他坐到了窗邊,窗外萬家燈火,陳回此刻在幹什麽呢?十年前的此刻,他與陳回,那兩個被丢在時光裏的小少年,在幹什麽呢?
他想要的自由永遠不會來到了,他想找回的陳回也永遠得不到了。
顧書迢笑了,他知道他要回到年少的時候了,他要回去重新找回他的自由,找回他的陳回了。
他拿起玻璃,匆匆跑下樓。
第 40 章
顧書迢精神恍惚,他忽然不知道,自己要去哪裏。他是要回到高中時候?他是要找回舊時光?還是要下樓去找什麽人?
他拿着那一小塊玻璃,精神恍惚地往樓下跑。
老舊的木質樓梯傳來“咚咚”的響聲,顧書迢踩空了一階,沒有開燈的黑色的空曠屋子,顧書迢從樓梯上摔下來。
他的頭在樓梯的每一階磕過,他全身上下,沒有一處不疼。
顧書迢倒在一樓的地面上,額頭上的血,流了滿地;他的左胳膊以及左半邊身子,摔的完全不能動彈。
這樣劇烈的疼痛,讓顧書迢終于從精神恍惚中清醒。
在摔下樓的時候,那塊玻璃也從顧書迢手中跌落。
顧書迢笑着流下了眼淚,他左邊半身子完全無法動彈。顧書迢用右手強撐着地面,一下一下地向前爬過去,地面上的血跡又沾染了他右半邊身子。
他好疼,疼到快要暈過去了,疼到沒有任何力氣了,可是顧書迢還是努力着,用右手強撐着挪過去。
他費力地向前伸着右手,他終于夠到了那塊跌落的玻璃。
顧書迢死死地抓住那塊玻璃,一邊流淚,一邊笑了起來,他知道,他攥住的不是一個塊玻璃,他攥住的,是一個年少時陳回對他最熾烈的愛意。
顧書迢已經疼的快要暈過去,尚在清醒的最後一刻,他用盡全部的力氣攥緊了右手,将那塊玻璃,生生嵌進了右手手掌裏。
跨越十年時光的、鈍鈍的舊玻璃,将顧書迢的右手生生穿透了,筋骨,脈絡,血肉,與玻璃混合到了一起。
真疼啊,真好啊,顧書迢想。
玻璃完全嵌進右手的那一刻,他終于笑着閉上了眼睛。
——
夜色深重,陳回突然從夢中驚醒,他夢見,他夢見——顧書迢把什麽東西紮進了他自己的月匈膛。
他們年少時,曾經一起讀過一本叫做《荊棘鳥》的書,裏面有一句很經典的話,陳回記不住原句了,只記得,那句話是說——我們在做一件事的時候,是清楚的,是明明白白的,可是我們依然會那樣做,我們把荊棘紮進月匈膛。

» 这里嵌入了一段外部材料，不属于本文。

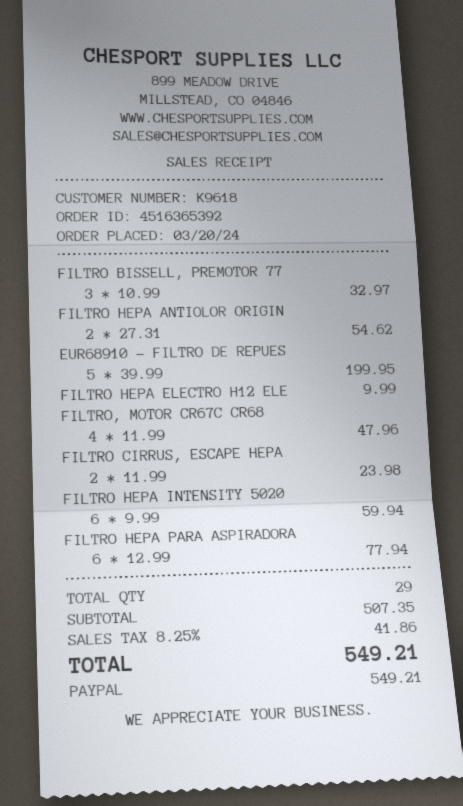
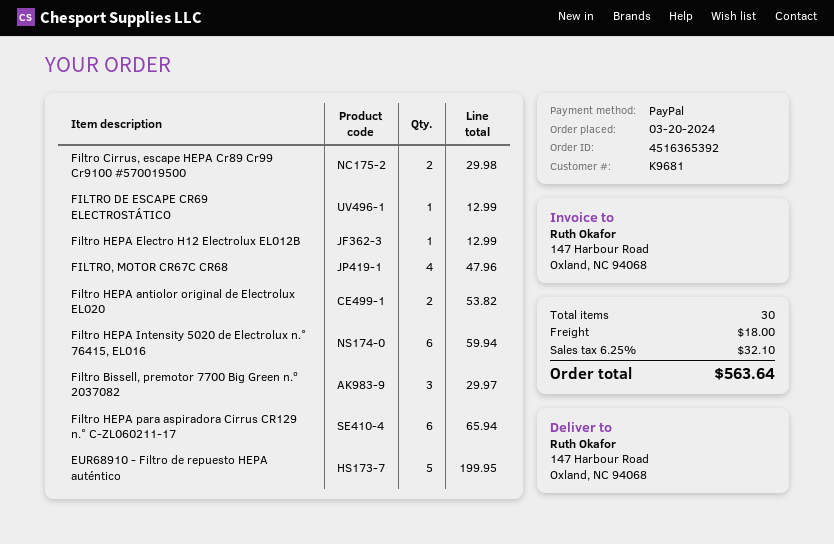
customer number: K9618 -> K9681
FILTRO BISSELL, PREMOTOR 77: 3 for 32.97 -> 3 for 29.97
FILTRO HEPA ANTIOLOR ORIGIN: 2 for 54.62 -> 2 for 53.82
FILTRO HEPA ELECTRO H12 ELE: 1 for 9.99 -> 1 for 12.99
FILTRO CIRRUS, ESCAPE HEPA: 2 for 23.98 -> 2 for 29.98
FILTRO HEPA PARA ASPIRADORA: 6 for 77.94 -> 6 for 65.94
FILTRO DE ESCAPE CR69 ELECTROSTÁTICO: none -> 1 for 12.99
total quantity: 29 -> 30
shipping: none -> 18.00
tax: 8.25% = 41.86 -> 6.25% = 32.10
total: 549.21 -> 563.64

不知道為什麽,年少時,那本書中的話語,此時不斷地回響在他的腦海裏。
刺耳的電話鈴聲突然響起,誰會在這個時間打電話。
魏相逢也被電話鈴聲吵醒了,他坐起來揉了揉眼,往陳回那邊探了探。他看見手機上來電顯示的是王奔。
不知道陳回在發什麽呆,魏相逢提醒道;“陳回,接電話呀。”
電話一接通,便是王奔上氣不接下氣的聲音:“陳回,陳回,你趕緊來醫院一趟吧!顧家又亂了套了!”
電話那頭有醫院裏電子器械的聲音,有人們說話的嘈雜聲,陳回讓王奔大聲點,他幾乎沒聽清。
電話應該是被另一個人搶去了,傳來的是顧書遠的聲音。
“陳回,我弟弟從樓上摔下來了,正在急救室裏搶救……”顧書遠的聲音似乎有些哽咽,“而且,他的右手被一塊玻璃穿透了。他明明人都已經暈過去了,卻又好像還又意識,我們和醫生想盡了各種辦法,他硬是不肯将右手張開,那塊玻璃取不出來,只怕他的手,就要廢了……”
陳回恍恍惚惚地來到醫院的,他恍然覺得自己是在那個慘烈的夢裏。
可是,他看見顧書遠、顧書遙和王奔慌忙等在病房外;他看見顧書迢的右手血肉模糊;那塊玻璃與筋骨脈絡交織在一起,像蒼涼的記憶盤根交錯。
醫生說顧書迢沒有完全暈過去,是他的意識強撐着不肯放開手。醫生讓他們這些家人來勸。
陳回走過去,碰了碰顧書迢的手背,血沾了陳回一手,他輕聲說:“小薯條,放手吧。”
顧書迢終于松開了手。
陳回記得,當年自己在玻璃上寫下“小薯條”時的場景,仿佛越來越清晰,這世上真的有什麽東西,可以十年不變嗎?
寫着字跡的玻璃,以殘忍的姿态訴說回憶。
急救室的燈再次亮起。
醫生說搶救不夠及時,玻璃在筋骨脈絡中存留了太長時間,這只手沒有辦法恢複了,不說提重物,只怕連拿筷子,拿筆這類行動都很難完成。